Machine Learning and Data Mining

Machine Learning and Data Mining: Exam 2

(15 points) Of the following statements, which are true and which are false? For those that are false, give a specific example with a dataset showing that they are false. For those that are true, prove it. Assume that all statements below should be read in the context of particular support and confidence thresholds. For example, the first rule below really says: If supp(X=>Y) >= s and conf(X=>Y) >= c, then supp(Y => X) >= s and conf(Y=>X) >= c.

a) If X => Y, then Y => X
b) If X => Y and Y => Z, then X => Z
c) If X => Z, then XY => Z
d) If XY => Z, then X=> Z

(15 points) Find all frequent itemsets with minimum support of 50% using the Apriori algorithm on the following database:

TID	Items
1	K, A, D, B
2	D, A, C, E, B
3	C, A, B, E
4	B, A, D

(15 points) Suppose the World Wide Web consisted of four web pages labeled W, X, Y, and Z. Suppose that W links to X and Y, X links to W and Y, Y links to X and Z, and Z links to X and Y. Determine the PageRank for each of these five pages, assuming that the PageRank "E" value is set to 0. Show on paper three iterations of the PageRank algorithm (i.e., using the power method), assuming that you start with an initial PageRank of 1 for all four pages. You may use computational tools (Octave, Mathematica, your favorite spreadsheet, etc.) or code that you have previously written, but the work that you turn it should show clearly that you understand the algorithm (don't just show a bunch of numbers printed out by some program).
(a) (8 points) Describe the way in which HITS will find for you a webpage that is authoritative on your search query but does NOT actually contain any of the words from your query.
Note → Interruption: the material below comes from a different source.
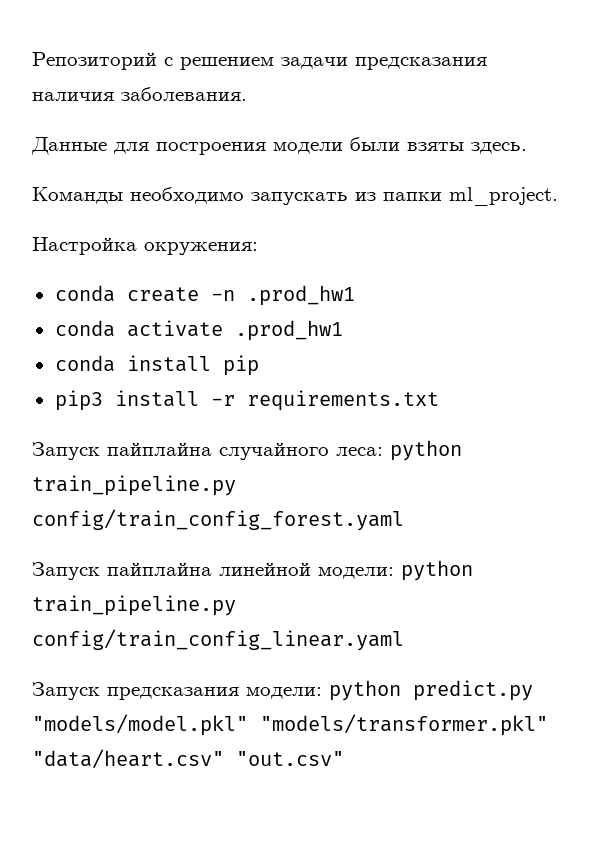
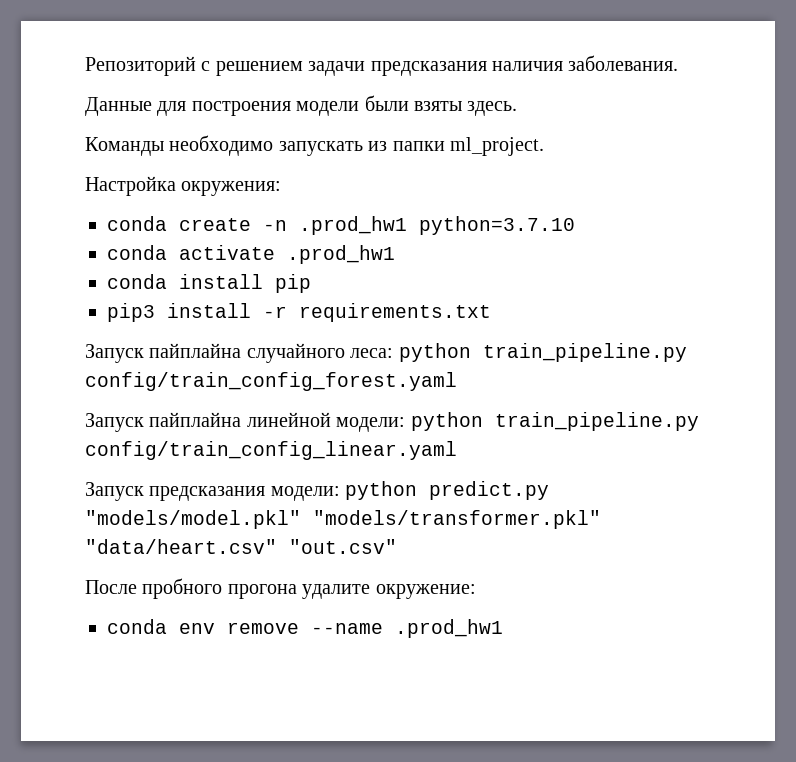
- conda create -n .prod_hw1
+ conda create -n .prod_hw1 python=3.7.10
+ После пробного прогона удалите окружение:
+ conda env remove --name .prod_hw1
(b) (8 points) For the heuristics mentioned on pages 7-8 of Chakrabarti et. al. paper (HITS), explain which of the three problems mentioned at the top of page 7 they address and how they help to resolve these problems. Indicate whether each of these heuristics would also be useful for PageRank.

(15 points) Suppose you are given the following ratings by Carleton students on four different courses, where a ? indicates that no rating was given:

Student ID	course 1	course 2	course 3	course 4
1	3	?	1	2
2	1	2	?	3
3	3	3	1	5
4	?	1	3	5

Using the correlation technique described in the Breese et. al. paper (collaborative filtering), what would be the predicted vote for student 4 on class 2? What would be the vote using the vector similarity method? Assume that none of the extensions described in section 2.2 of the paper are used.

(12 points) In the collaborative filtering paper, it is suggested that Inverse User Frequency is a good idea: if more people have voted on an item, it should be considered less important. Bayesian Networks, on the other hand, rely on probability estimates which become more accurate as you increase the number of people used in the probability calculations.the fact that lots of people have an opinion about a particular object to generate responses for unseen objects. The experimental results indicate that both Inverse User Frequency and Bayesian Networks are a good idea. Explain away this apparent contradiction.
(12 points) In the "Data Mining: Good, Bad, or Just a Tool" panel discussion that you saw, Raghu Ramakrishnan (the moderator) makes the statement that "SQL [language for querying databases] is sufficiently evil." What relevance does such a statement have in regards to the topic? Is this statement accurate?